I’m sure everybody knows the Webform module as the go-to module for creating surveys and gathering all sorts of information from people. It is indeed a great module that provides a lot of flexibility and can be used very well for event registration forms as well. In this tutorial I am going to show you a way in which you can filter the visibility of webform components based on query strings passed in the URL.

I recently needed to create a registration form for a conference with multiple events - some private, some public. People should be able to register to multiple events at once but only some people are able to register for the private events. What that means in practice is that I needed a single registration form but which allowed me to filter some of the events based on the URL or something. Out of the box, you cannot do this with Webform.

So what did I do? After pondering on possible solutions, I figured out an acceptable one. Since all the people who will register will be anonymous users, private webform components (fieldsets primarily) would be hidden from them. So this took care of making the difference between the public and private events. But how to make the private events visible to those anonymous users they should be visible for? No, no user registration. A bit of simple code in a custom module that would remove the private status of some components based on some query parameters:

/*
 * Implements hook_node_load().
 */
function my_module_node_load($nodes, $types) {
  if($nodes[111]) {
    $params = drupal_get_query_parameters();
    
    foreach ($params as $key => $value) {
      foreach ($nodes[111]->webform['components'] as &$component) {
        if ($component['form_key'] == check_plain($key)) {
          $component['extra']['private'] = check_plain($value);
        }
      }
    }
  }
}

So what happens here? I implement hook_node_load() to act on a node being loaded and hard code the ID of the node (111) for which I want to do this. Here you can play around and add more flexibility, maybe even create something in the UI to select for which webform you’d like this to happen.

Next, I gather the query parameters from the URL into an array. Inside a foreach() iteration of this array, I also iterate through all the webform components on this node and check if the form key (the machine name of the field) is equal to any of the query parameter names passed in the URL. If any do, then I set the private status of that component to the value of that query parameter. Simple. So what does this mean in practice?

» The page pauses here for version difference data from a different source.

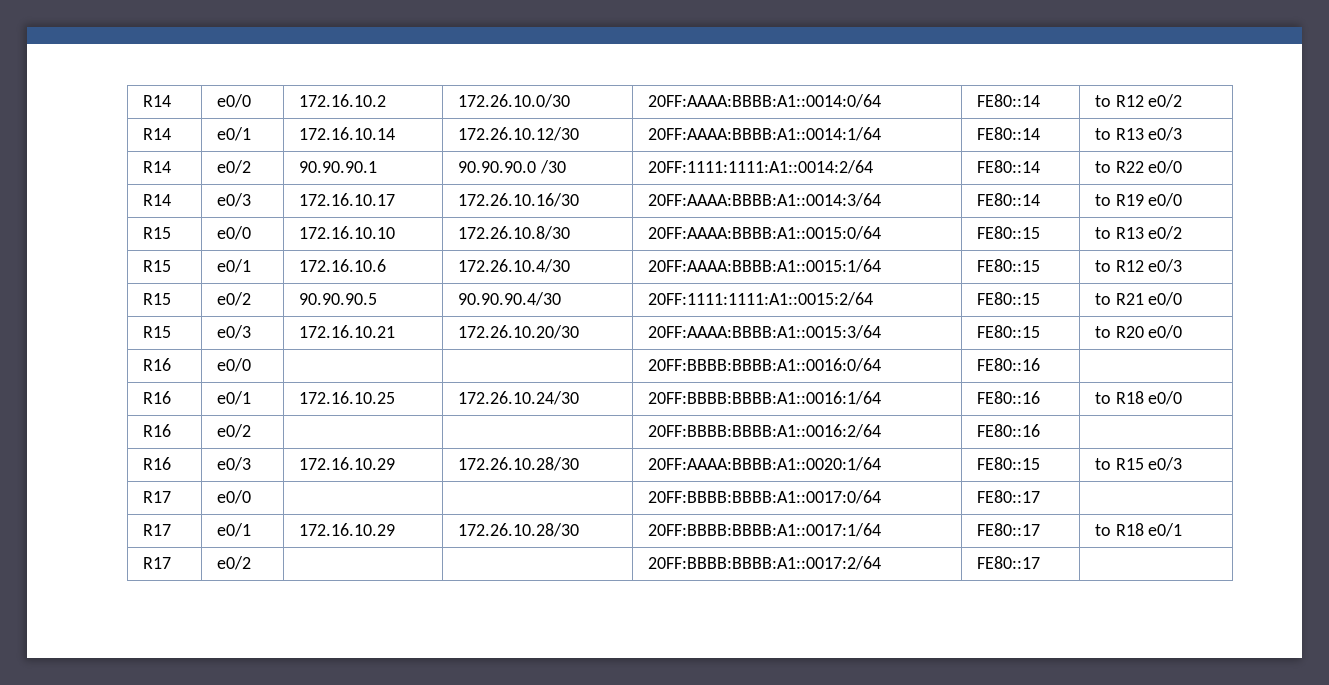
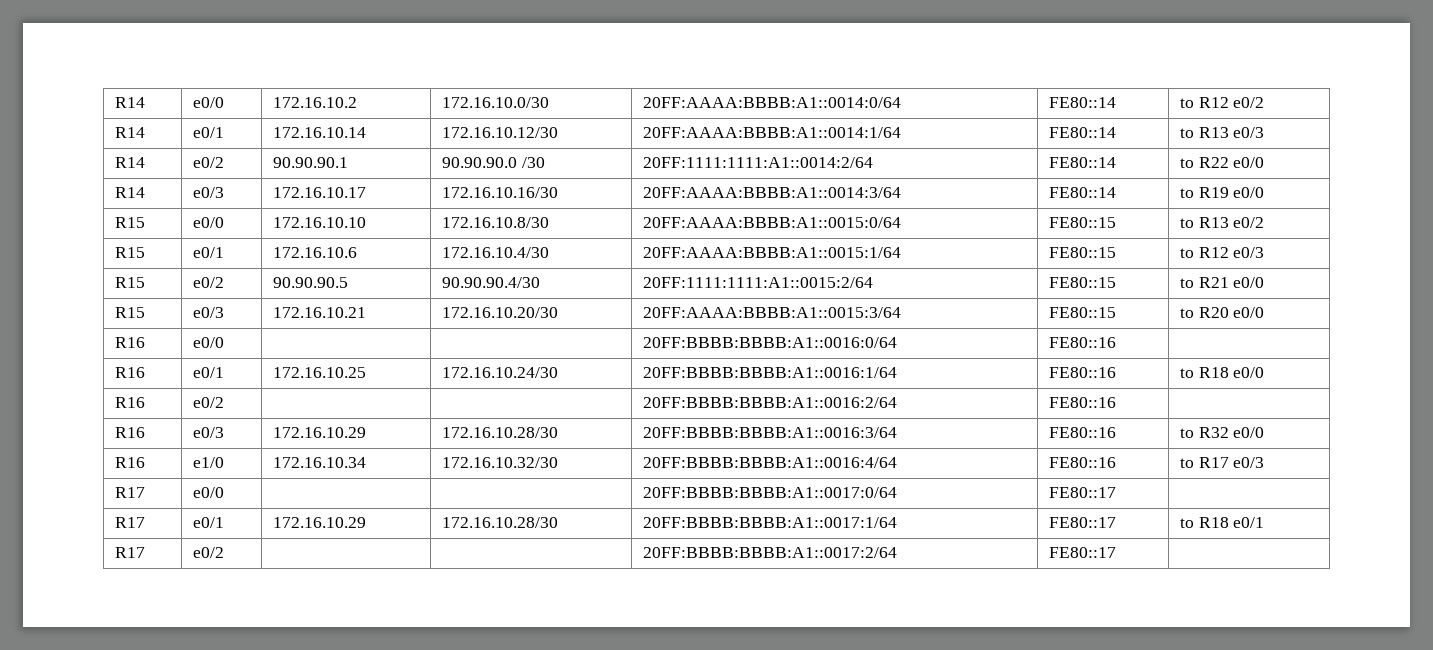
[457,94,570,108] 172.26.10.0/30 -> [441,97,549,108] 172.16.10.0/30
[457,127,579,141] 172.26.10.12/30 -> [441,127,558,138] 172.16.10.12/30
[457,193,579,207] 172.26.10.16/30 -> [441,187,558,198] 172.16.10.16/30
[457,226,570,240] 172.26.10.8/30 -> [441,217,549,228] 172.16.10.8/30
[457,259,570,273] 172.26.10.4/30 -> [441,247,549,258] 172.16.10.4/30
[457,325,579,339] 172.26.10.20/30 -> [441,307,558,318] 172.16.10.20/30
[457,391,579,405] 172.26.10.24/30 -> [441,367,558,378] 172.16.10.24/30
[457,457,579,471] [647,457,881,471] [976,457,1040,470] [1094,458,1144,470] 172.26.10.28/30 | 20FF:AAAA:BBBB:A1::0020:1/64 | FE80::15 | to R15 -> [441,427,558,438] [642,427,897,438] [1048,427,1116,438] [1179,427,1265,438] [114,457,145,468] [192,457,224,468] [272,457,366,468] [441,457,558,468] [642,457,897,468] [1048,457,1116,468] [1179,457,1229,468] 172.16.10.28/30 | 20FF:BBBB:BBBB:A1::0016:3/64 | FE80::16 | to R32 e0/0 // R16 | e1/0 | 172.16.10.34 | 172.16.10.32/30 | 20FF:BBBB:BBBB:A1::0016:4/64 | FE80::16 | to R17
[457,523,579,537] 172.26.10.28/30 -> [441,517,558,528] 172.16.10.28/30

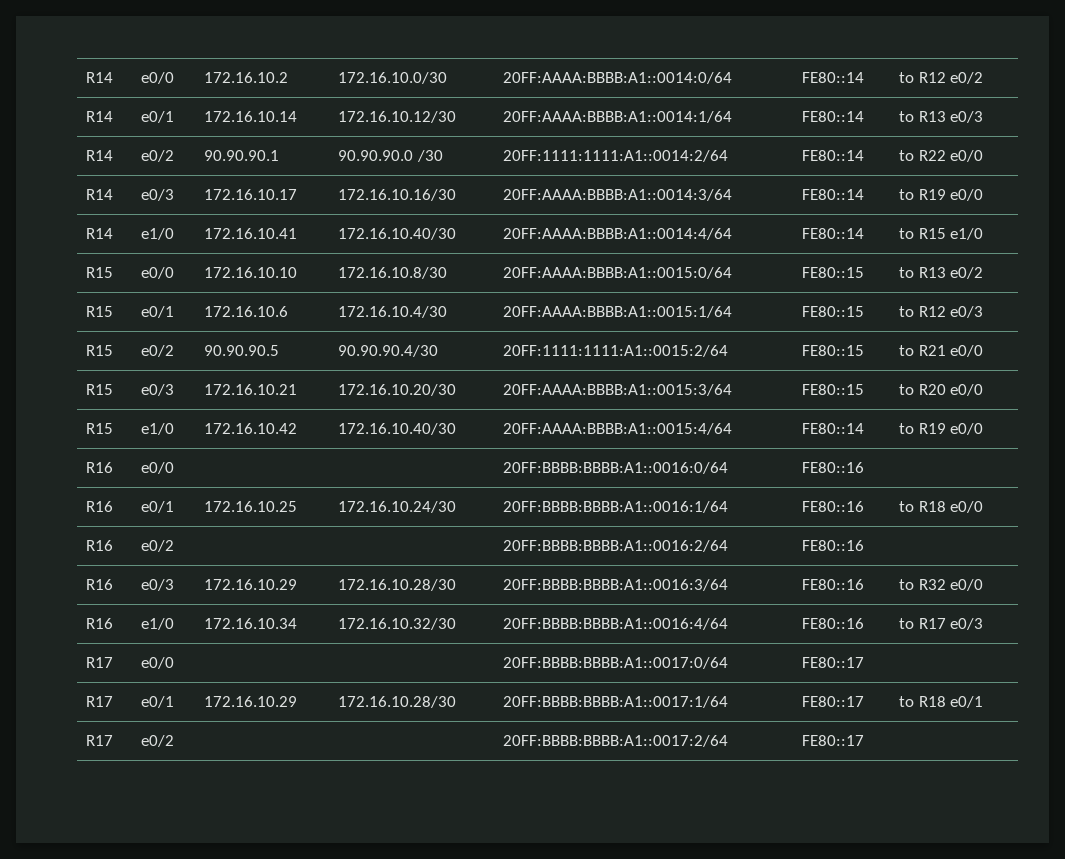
(1265, 192) none -> [86,228,114,239] [141,228,175,240] [204,228,298,239] [338,228,457,240] [503,228,733,240] [802,228,865,239] [899,228,983,240] // R14 | e1/0 | 172.16.10.41 | 172.16.10.40/30 | 20FF:AAAA:BBBB:A1::0014:4/64 | FE80::14 | to R15 e1/0
(1265, 312) none -> [86,423,114,434] [141,423,175,435] [204,423,298,434] [338,423,457,435] [503,423,733,435] [802,423,865,434] [899,423,983,435] // R15 | e1/0 | 172.16.10.42 | 172.16.10.40/30 | 20FF:AAAA:BBBB:A1::0015:4/64 | FE80::14 | to R19 e0/0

All information regarding each event gets put within a fieldset in the webform (for the sake of being able to control multiple fields related to one event at once). For the private events, this fieldset becomes private and gets a specific machine name (let’s say privateEvent). Then when I go to the URL of the registration form, I pass that machine name as a parameter and assign it to 0 (example.com/registration?privateEvent=0). This means that the private status of the fieldset with the machine name privateEvent (which is currently private) gets set to 0 (not private). This way it becomes visible to that anonymous user who goes to the registration form with this URL.

So as long as you are not super duper paranoid about people guessing the parameters for the private events, this can work. And you can name those fieldsets as secretive as you want so you make sure only the people who receive the right URL get the private event.

Hope this helps someone.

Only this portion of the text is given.